Cuccuzzulo simile anche a Monforte d’Alba, con un grazioso centro storico e a La Morra, con gli incredibili scorci sul Monviso. Dal parchetto più scenografico che abbia mai visto (ve la butto là se viaggiate con prole) sembra di sfiorare con la mano le cime innevate delle Alpi.
Sempre in questo comune si trova anche la curiosa cappella di Sol Lewitt e David Tremlett, una botta di colore abbagliante. Si tratta di una chiesetta sconsacrata che i proprietari dei terreni hanno commissionato ai due artisti, che, mi sembra, hanno giocato comunque con i colori della natura circostante: il rosso, il giallo e il verde delle vigne e l’azzurro del cielo.
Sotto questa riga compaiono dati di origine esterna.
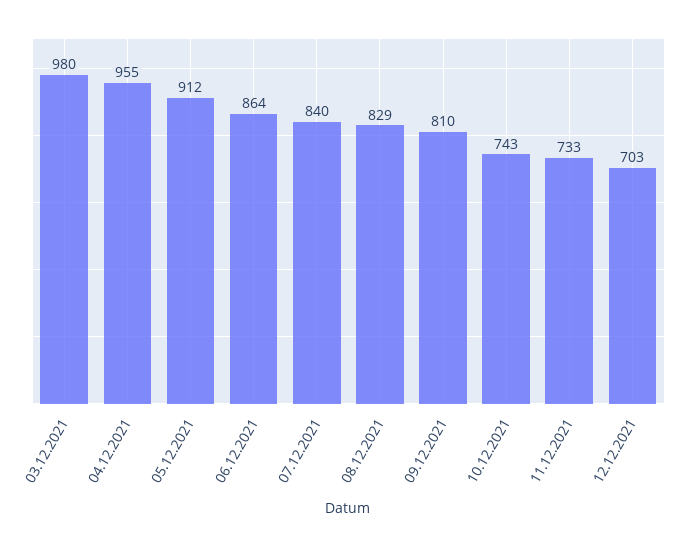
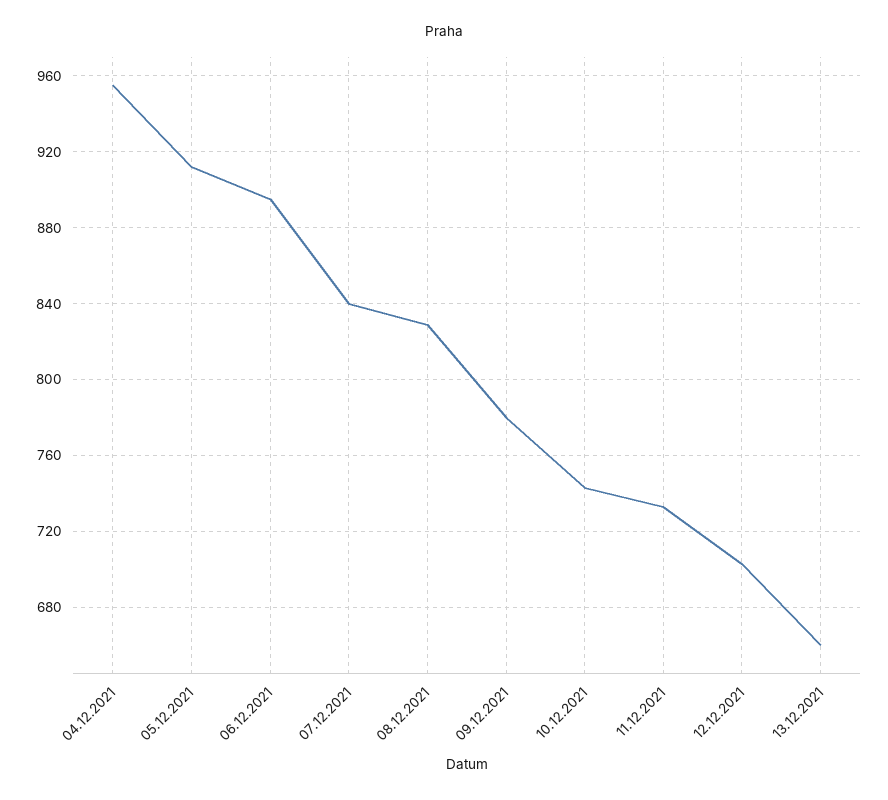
03.12.2021: 980 -> none
06.12.2021: 864 -> 895
09.12.2021: 810 -> 780
13.12.2021: none -> 660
Questo sotto, mentre ai piani alti del Castello dei Falletti, si trova il Museo del vino (WiMu). Anche qui la sorpresa è stata grande, perché l’esposizione è bella, divertente e istruttiva. Ogni sala dei tre piani è dedicata a un aspetto del vino dalla storia, al valore culturale, al lavoro in vigna. Un viaggio che non affronta tanto i lati tecnici/qualitativi del vino locale, quanto quello emozionale. In generale, fra giochi di luci, di suoni e momenti interattivi, quello che viene presentato è soprattutto il vasto immaginario che il mondo enologico si porta con sè. Bella anche la parte finale sulla storia del maniero e di Juliette Colbert, una donna che si è impegnata moltissimo per aiutare le altre donne, quelle più sfortunate, del suo tempo. Per una visita calcolate almeno due ore.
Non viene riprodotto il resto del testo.